Die beschädigten Steine wurden mittlerweile abgetragen.

Die Schäden seien durch Frost entstanden, meint der Küster. Der kalte Ostwind mache sich bemerkbar. Auch das Mauerwerk hat offenbar gelitten, sodass die Arbeiter hier im gleichen Zug tätig werden. Ähnlich sieht es beim Chorfenster aus, dessen Schutzverglasung ein paar Risse hat.

Die Kante ist zum Schutz vor der Witterung eingepackt.

Jöllenbeck hat große Teile des Fensters mit Sperrholzplatten abgedeckt, damit es nicht durch herunterfallende Steine beschädigt wird. Immer wieder werde er deswegen von Kirchgängern angesprochen, sagt der Küster. „Denen fällt auf, dass das Licht irgendwie anders aussieht“, berichtet er mit einem Lächeln.

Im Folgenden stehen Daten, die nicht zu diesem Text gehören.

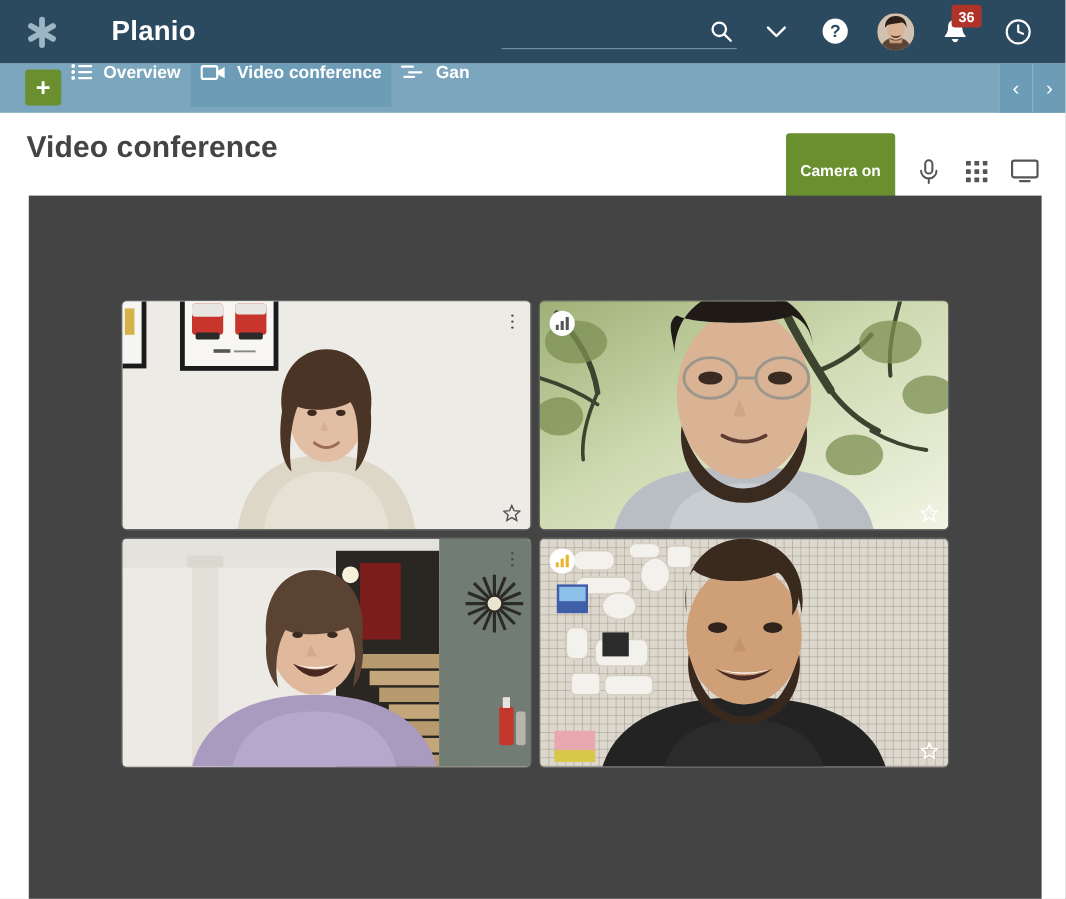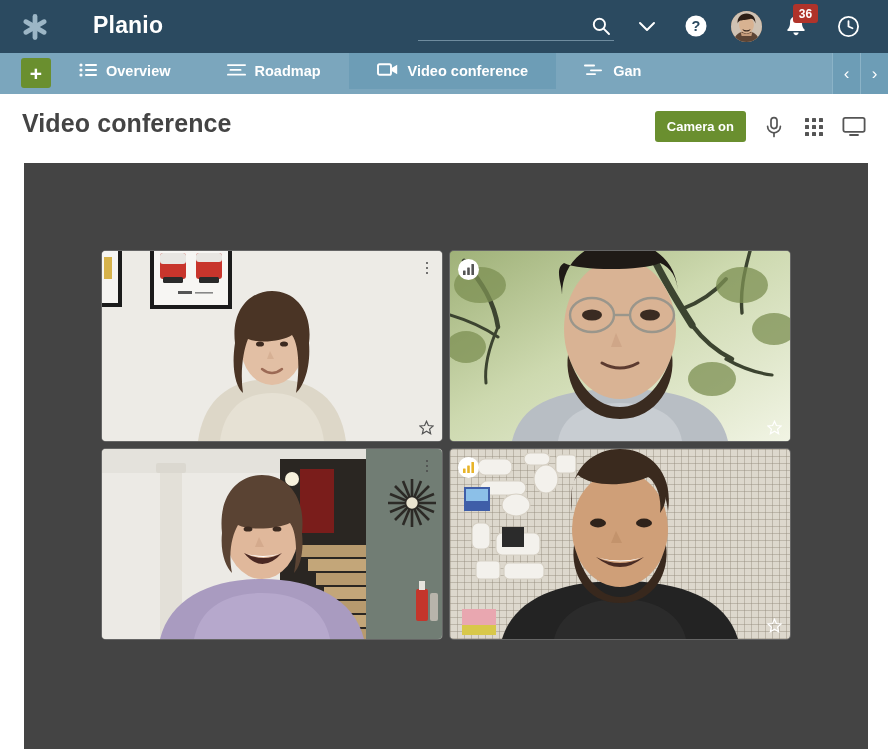"Overview" .navitem { align-items: center -> flex-start; padding: 0 28px -> 0 8px }
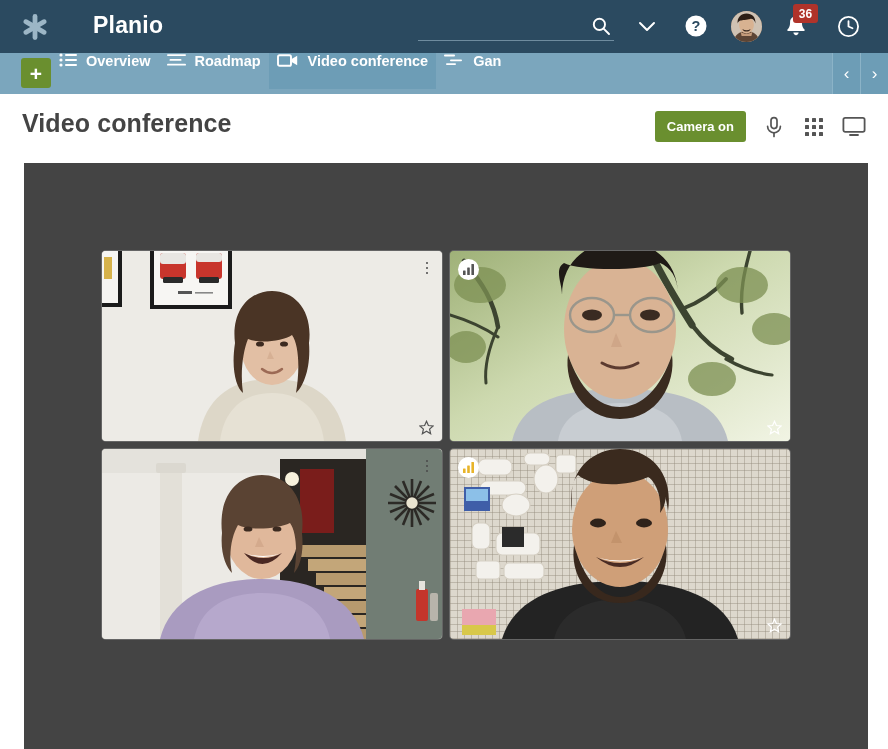"Roadmap" div.navitem { html: <div> <span> <svg> <rect></rect> <rect></rect> <rect></rect> </svg> </span> <span>Roadmap</span> </div> -> none }
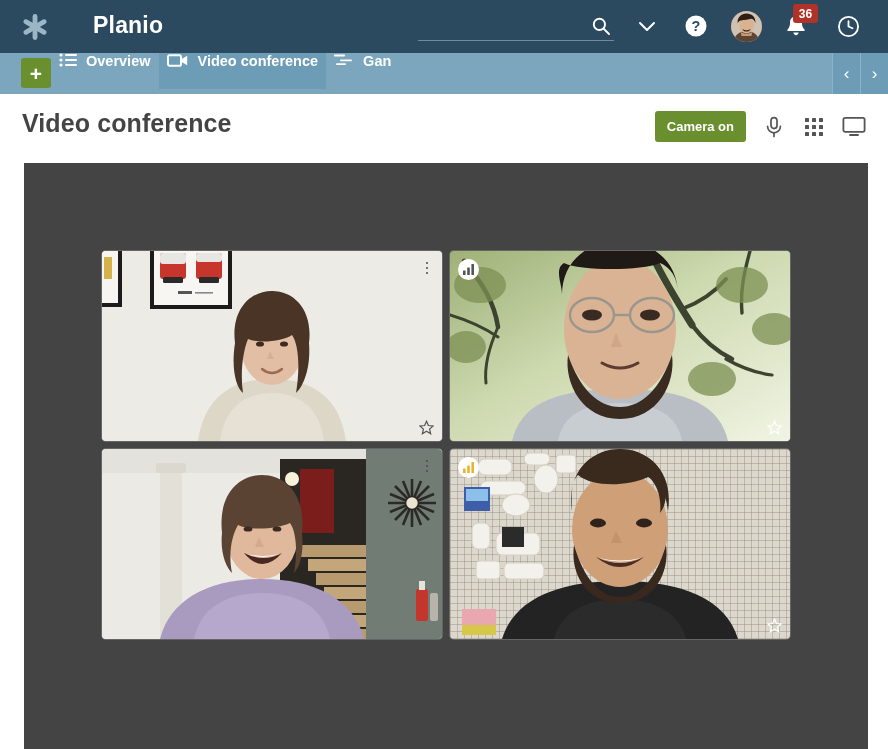"Camera on" .camera-btn { padding: 8px 12px -> 24px 12px }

Die Arbeiten gehen zurzeit gut voran. Die kaputten Steine sind abgetragen und die offen liegende Oberfläche wird durch Folie vor der Witterung geschützt. Allerdings gestaltet sich die Suche nach „neuen“ Backsteinen für den Giebel schwierig. Die sollen sich nämlich möglichst in das historische Erscheinungsbild des Gebäudes einpassen, also eben nicht neu, sondern historisch sein. Bekanntlich ist die Alexanderkirche wahrscheinlich das älteste sakrale Gebäude im Oldenburger Land und die einzige Basilika der Region.

Überhaupt seien die Giebelsteine fester gebrannt und widerstandsfähiger als die normalen Mauersteine, informiert Jöllenbeck. Eben damit möglichst keine Feuchtigkeit eindringt. Irgendwann siegt dann aber ja doch in der Regel die Witterung. Der Küster hofft, dass die neuen (alten) Giebelsteine die kommenden 50 Jahre überdauern.